Fig. 8. Pharmacological inhibition of ILK synergizes with Osi to reduce viability of DTP cells.

a Three days Osi dose-response in HCC4006 cells (n = 3 experimental replicates) ± ILKi (5 µM QLT0267). Multiple t-tests with Holm-Sidak correction were used to statistically compare DOX vs No DOX at each Osi concentration (*p < 0.05). b Representative western blot of mesenchymal markers in Osi-treated HCC4006 cells ± ILKi (5 µM QLT0267). c Clonogenic and d persister clonogenic assays of HCC4006 cells cultured on Matrigel-coated plates treated with Osi for 7 days ± ILKi (5 µM QLT0267). Quantification of colony count is below the representative plates. Multiple paired t-tests with Holm–Sidak correction were used to statistically compare ILKi vs DMSO at each Osi concentration (*p < 0.05; **p < 0.01). e Onset of resistance of HCC4006 cells dose-escalated with either Osi alone or Osi + ILKi.

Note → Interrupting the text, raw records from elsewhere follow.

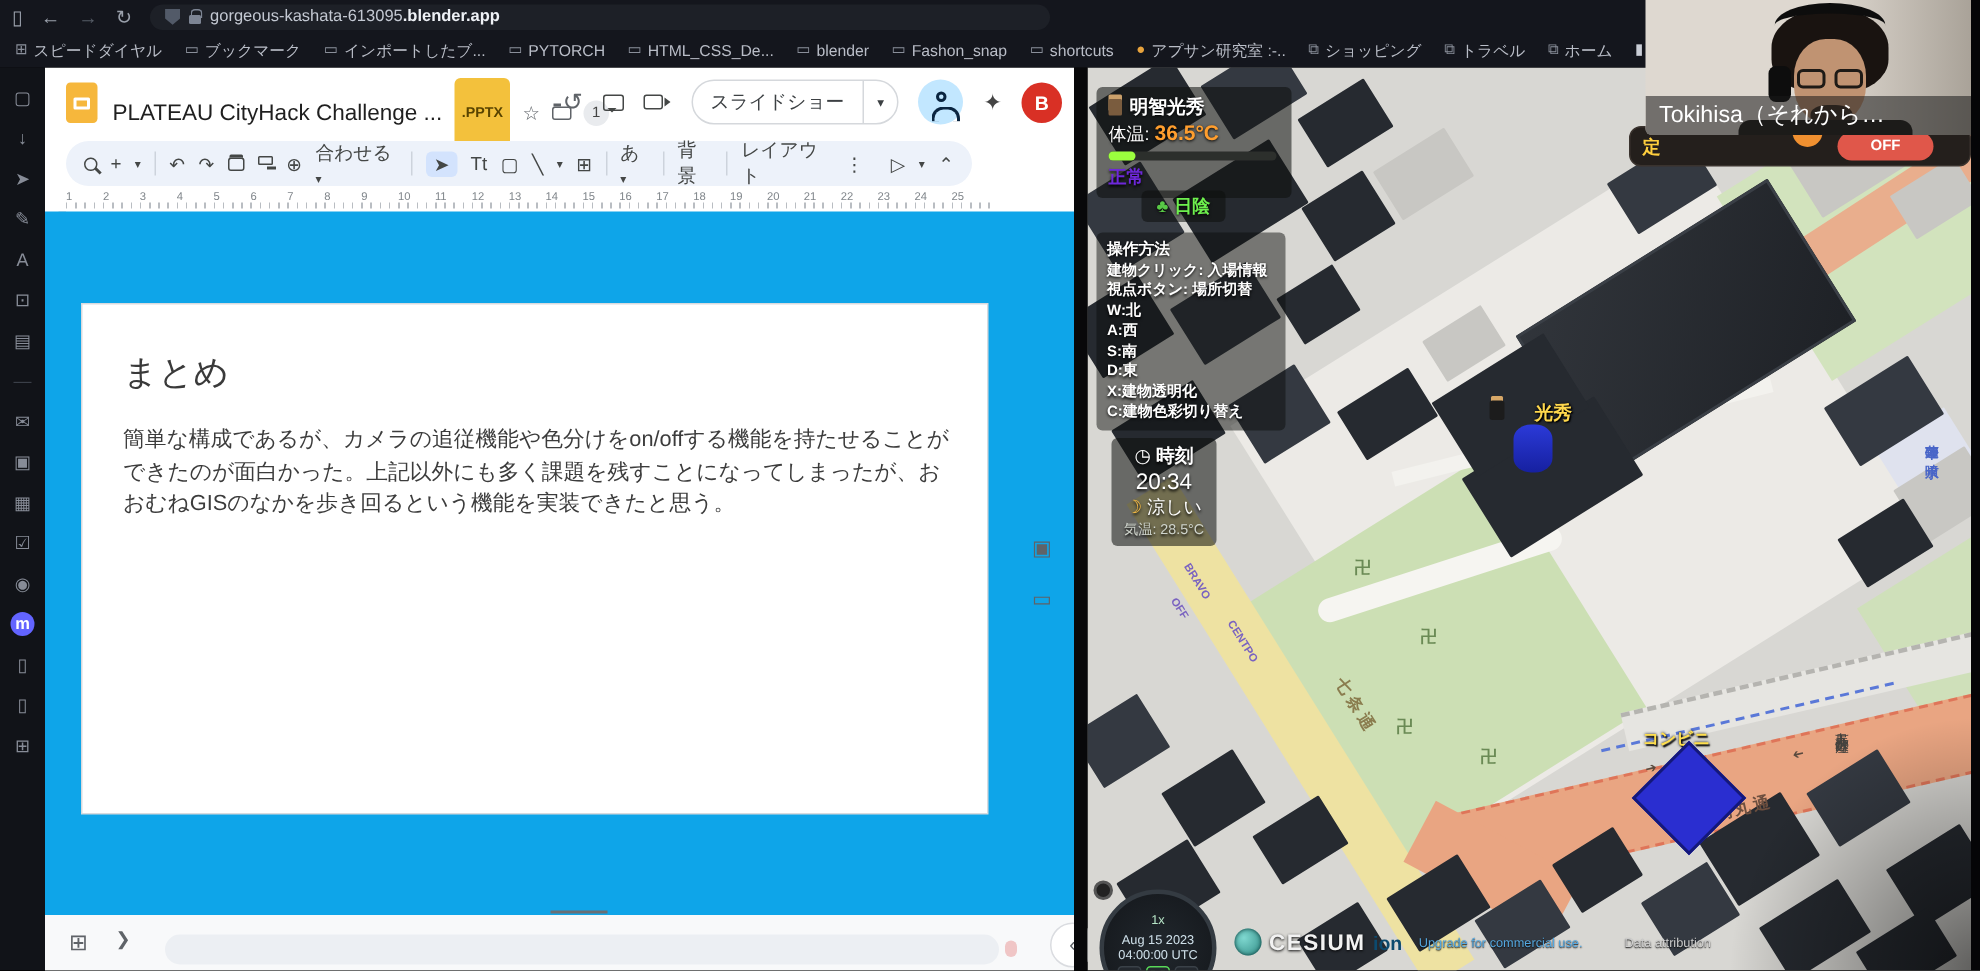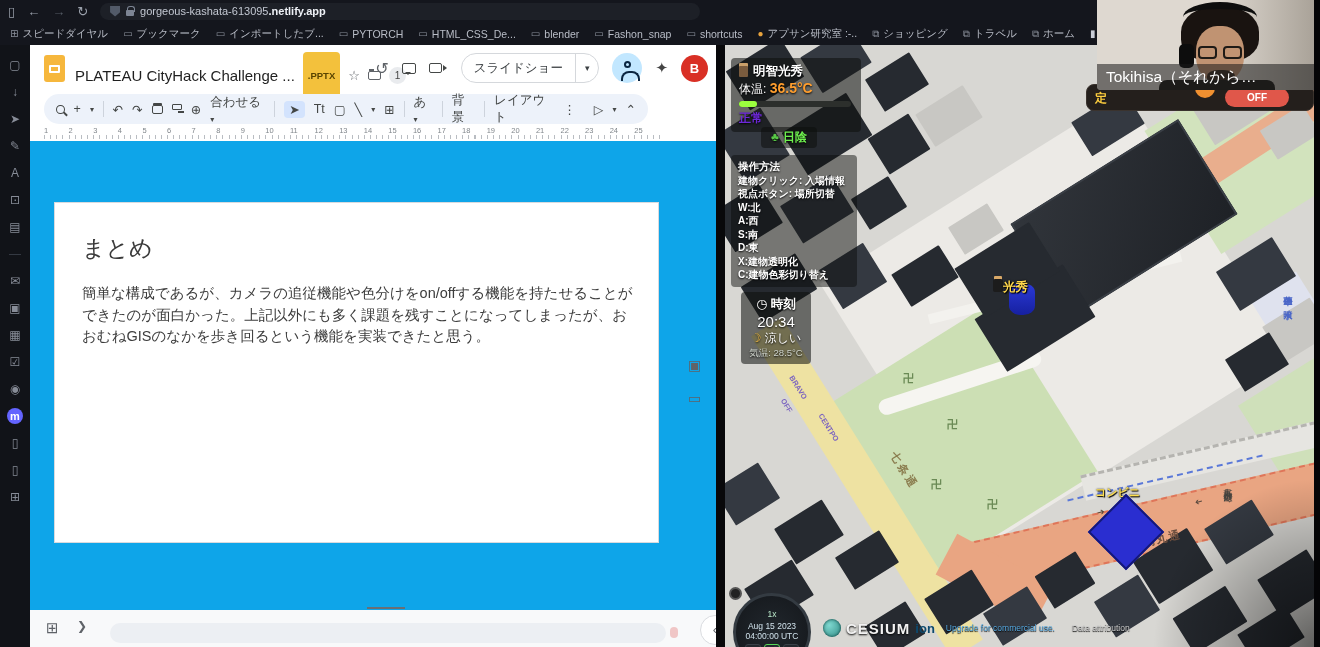--- a/index.html
+++ b/index.html
@@ -166,7 +166,7 @@
     <div id="urlpill">
       <span class="shield"></span>
       <span class="lock"></span>
-      <span id="url"><span>gorgeous-kashata-613095</span><b>.netlify.app</b></span>
+      <span id="url"><span>gorgeous-kashata-613095</span><b>.blender.app</b></span>
     </div>
   </div>
   <div id="row2">

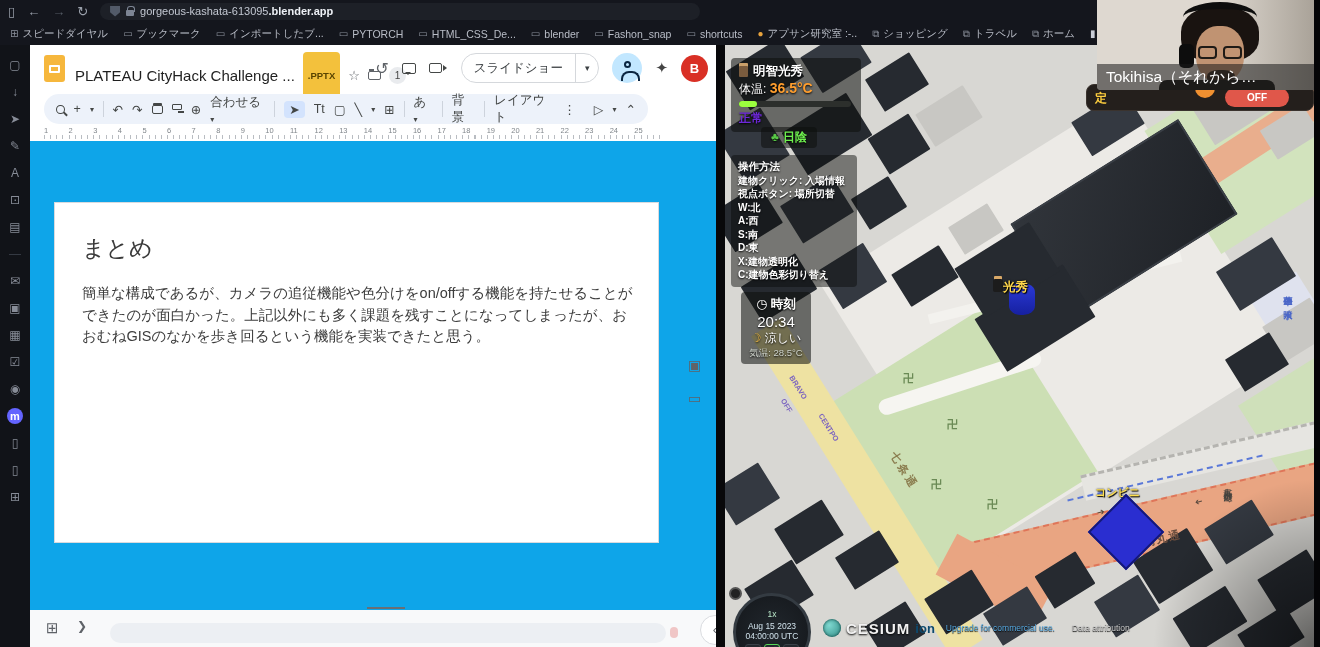--- a/index.html
+++ b/index.html
@@ -116,7 +116,7 @@
 #p-clock .fl i{font-style:normal;color:#f2b844}
 #p-clock .at{font-size:9.5px;color:#cfd4cc}
 
-#mikaru{position:absolute;left:268px;top:234px;display:flex;align-items:flex-start;gap:0;z-index:34}
+#mikaru{position:absolute;left:268px;top:222px;display:flex;align-items:flex-start;gap:20px;z-index:34}
 #mikaru .fig{width:10px;height:13px;background:#1c1c1c;border-radius:2px;box-shadow:0 -4px 0 -1px #d8a868}
 #mikaru b{color:#ffd84d;font-size:12.5px;text-shadow:0 0 2px #000,1px 1px 1px #000}
 #cyl{position:absolute;left:284px;top:238px;width:26px;height:32px;background:linear-gradient(#2b3ad8,#1620a0);border-radius:45%/30%;z-index:33}

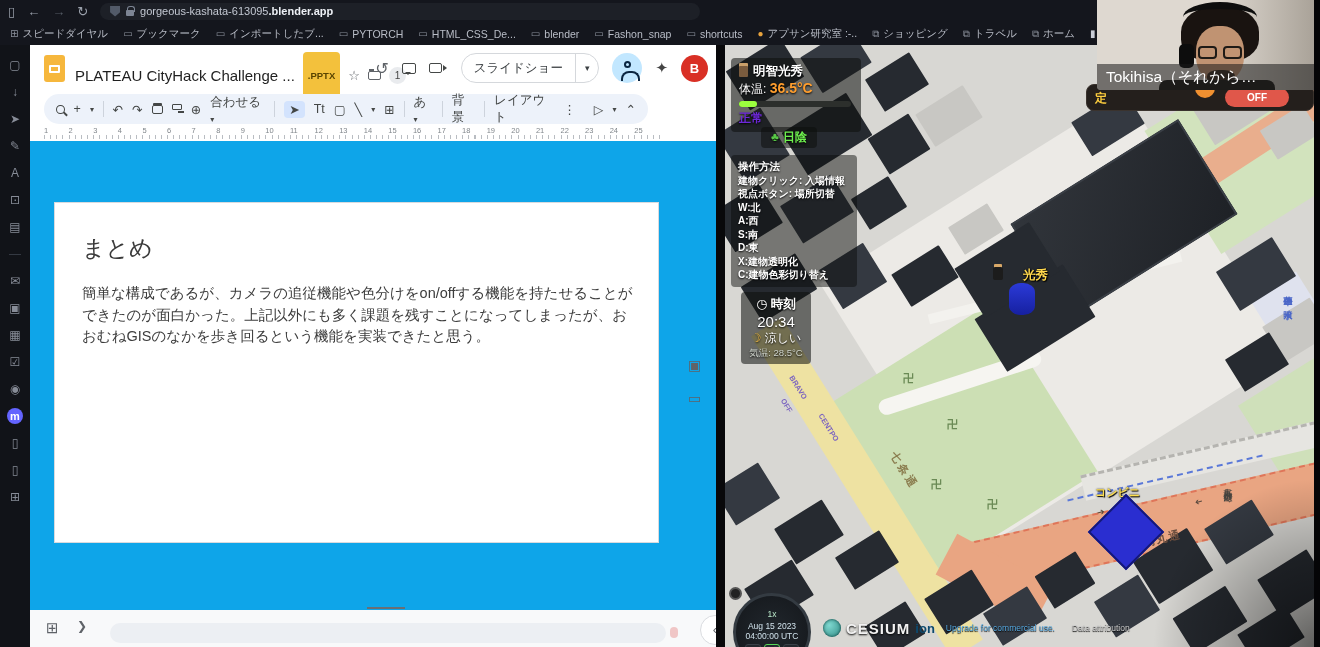--- a/index.html
+++ b/index.html
@@ -134,7 +134,7 @@
 #brand .cz{font-size:15px;font-weight:bold;color:#f2f2f2;letter-spacing:1px;text-shadow:0 1px 2px #000}
 #brand .io{font-size:13px;font-weight:bold;color:#0c4a6e}
 #brand .up{font-size:8.5px;color:#55a8e0;margin-left:6px;text-shadow:0 1px 1px #000}
-#brand .da{font-size:8.5px;color:#d0d0d0;margin-left:12px;text-shadow:0 1px 1px #000}
+#brand .da{font-size:8.5px;color:#d0d0d0;margin-left:23px;text-shadow:0 1px 1px #000}
 #vig{position:absolute;inset:0;z-index:30;pointer-events:none;background:
  radial-gradient(40% 40% at 100% 100%,rgba(0,0,0,.55),transparent 70%),
  radial-gradient(130% 130% at 45% 45%,rgba(0,0,0,0) 55%,rgba(0,0,0,.30) 88%,rgba(0,0,0,.55) 100%)}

Fig. 9. ILK expression is associated with RTK-independent resistance mechanisms to EGFR-TKIs in clinical biopsies.

a ILK expression (by H-Score) in EGFR-TKI resistant patient tumour samples with RTK pathway-independent (RTK-) mechanisms (n = 12) vs RTK pathway-dependent (RTK+) mechanisms (n = 48). Mann–Whitney Test was used to statistically compare RTK- vs RTK+ resistant samples. b Coincidence of high vs low ILK expression and RTK+ vs RTK- resistance mechanisms in 18 LUAD patients post-treatment with EGFR-TKI. P values were calculated by a two-tailed 2 × 2 Fisher’s Exact Test to assess contingency across the two variables.

Fig. 10

Graphical summary of ILK’s role during EGFR-TKI treatment.